In their eulogies, Mr. Obama praised Mr. McCain for having “a largeness of spirit, an ability to see past differences in search of common ground” and Mr. Bush said that in Mr. McCain’s “one epic life was written the courage and greatness of our country.” Nobody – presumably including Ivanka Trump, the President’s daughter, and Jared Kushner, his son-in law, both in attendance – missed the point, a presidential tag-team jab at the man who succeeded them both.
Of all the lore involving Mr. McCain – his three broken limbs after he ejected from his plane over Vietnam, the torture at the hands of the North Vietnamese, the battle for campaign-finance reform – the most enduring memory for reporters who covered him was his 2000 presidential campaign, where he rambled through New Hampshire (in triumph over Mr. Bush) and South Carolina (in defeat at the hands of the Texas governor) in a bus named, tellingly, the Straight Talk Express.

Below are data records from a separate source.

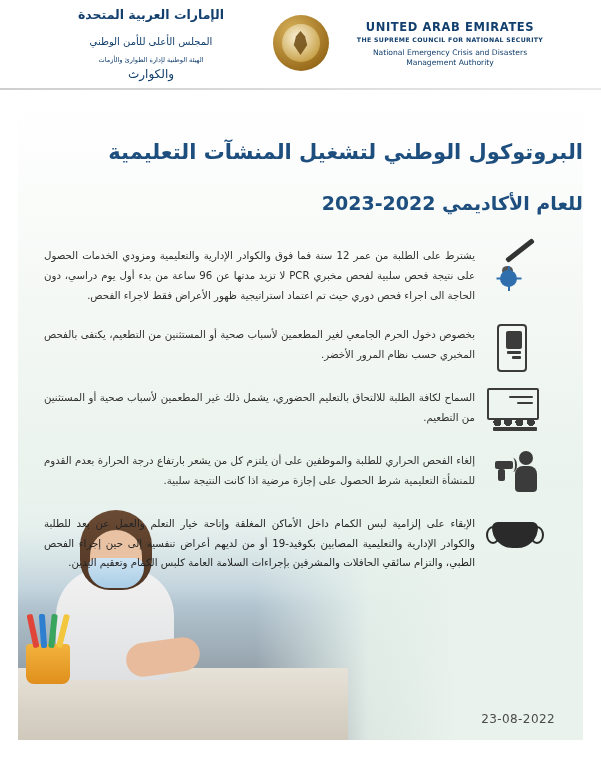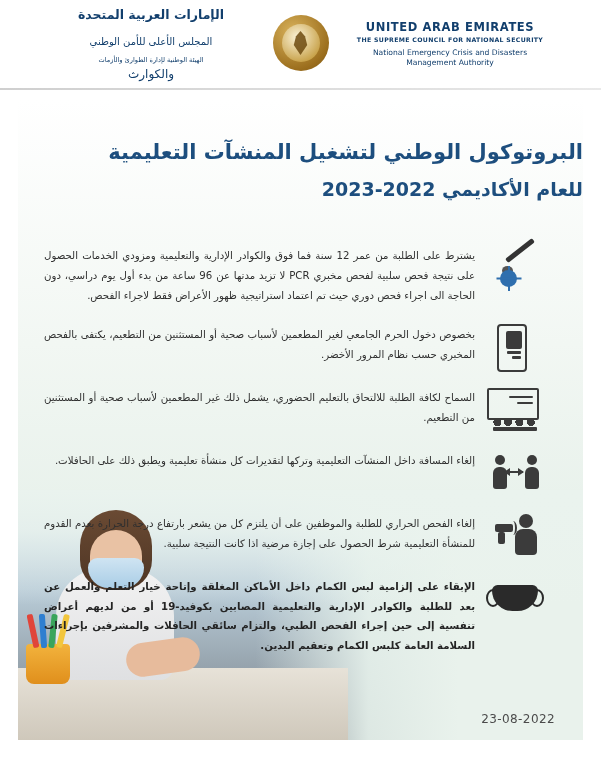--- a/index.html
+++ b/index.html
@@ -120,7 +120,7 @@
     font-size:21px;font-weight:bold;color:#1d4e7e;letter-spacing:.2px;
   }
   .title-2{
-    font-size:19px;font-weight:bold;color:#1d4e7e;margin-top:14px;
+    font-size:19px;font-weight:bold;color:#1d4e7e;margin-top:28px;
   }
 
   

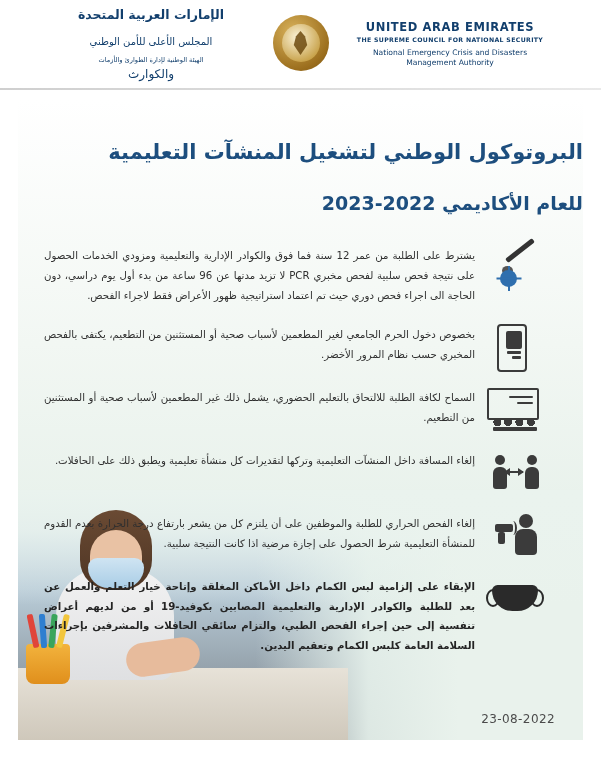--- a/index.html
+++ b/index.html
@@ -326,14 +326,6 @@
       <div class="pt-text">السماح لكافة الطلبة للالتحاق بالتعليم الحضوري، يشمل ذلك غير المطعمين لأسباب صحية أو المستثنين من التطعيم.</div>
     </div>
 
-    <div class="point">
-      <div class="pt-icon ic-dist">
-        <span class="p pa"></span>
-          <span class="p pb"></span>
-          <span class="arrow"></span>
-      </div>
-      <div class="pt-text">إلغاء المسافة داخل المنشآت التعليمية وتركها لتقديرات كل منشأة تعليمية ويطبق ذلك على الحافلات.</div>
-    </div>
 
     <div class="point">
       <div class="pt-icon ic-temp">

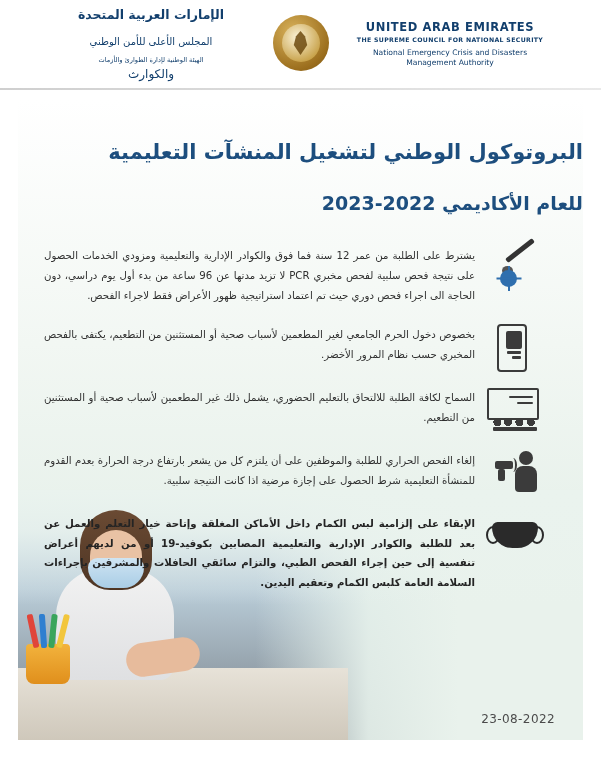--- a/index.html
+++ b/index.html
@@ -138,7 +138,7 @@
     font-size:10.2px;line-height:1.95;color:#2f2f2f;text-align:justify;
     padding-top:2px;
   }
-  .pt-text.bold{font-weight:bold;color:#242424;}
+  .pt-text.bold{font-weight:normal;color:#242424;}
 
   
   .ic-swab .stick{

Long before an era when “fake news’’ was on politicians’ lips and falsities spewed from politicians’ speeches, Mr. McCain was the avatar for straight talk. Sometimes that straight talk wounded, sometimes it startled, sometimes it informed, sometimes it inspired. But oftentimes it uplifted, and that was what a nation – convulsed in political conflict, weary of political pugilism – mourned in the past week.